**Your objective:** Transcribe exactly the line that contains "tax: 8.875% = 512.99 -> 8.875% = 353.24" and every line after it through the end of the records, with nothing else.

**Task inputs:**
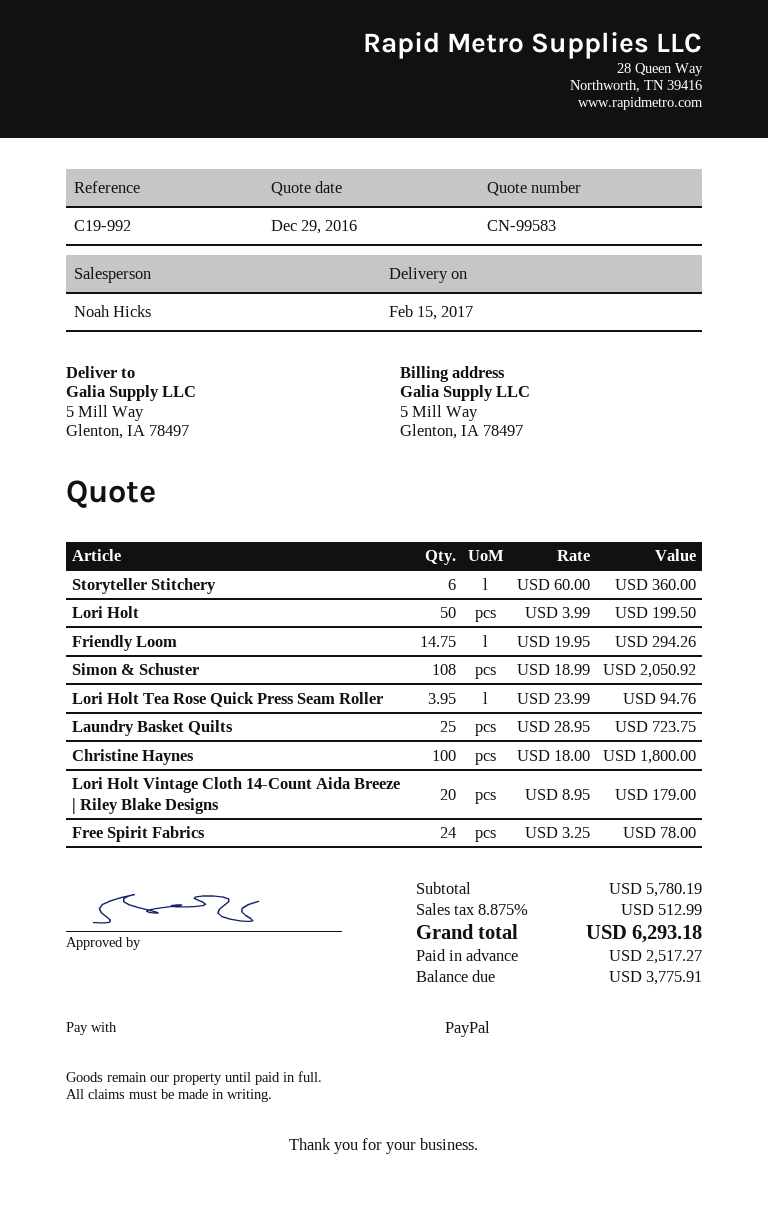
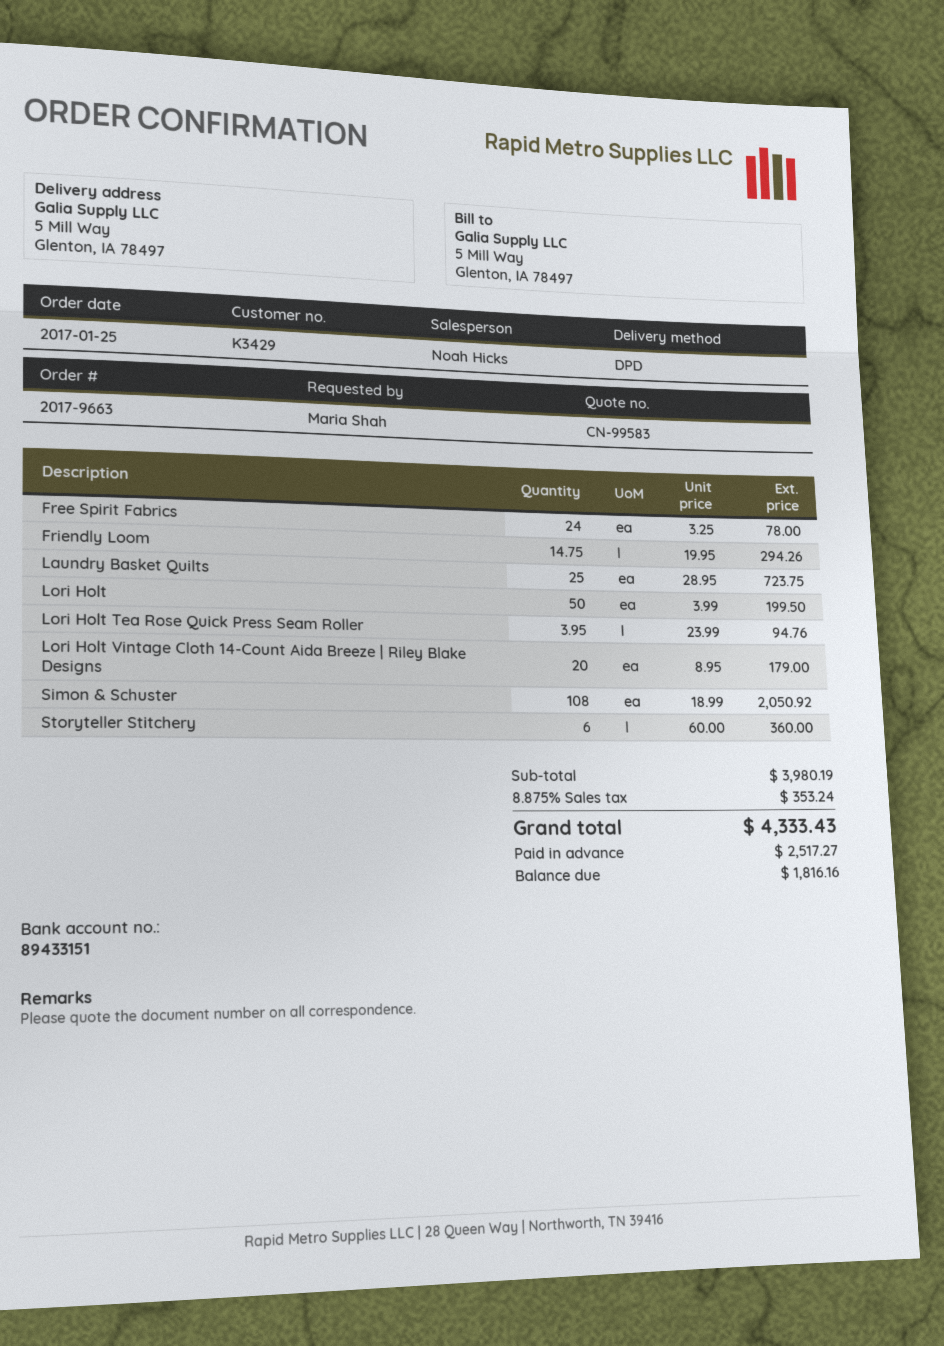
Christine Haynes: 100 x 18.00 = 1800.00 -> none
subtotal: 5780.19 -> 3980.19
tax: 8.875% = 512.99 -> 8.875% = 353.24
total: 6293.18 -> 4333.43
balance: 3775.91 -> 1816.16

**Task answer:**
tax: 8.875% = 512.99 -> 8.875% = 353.24
total: 6293.18 -> 4333.43
balance: 3775.91 -> 1816.16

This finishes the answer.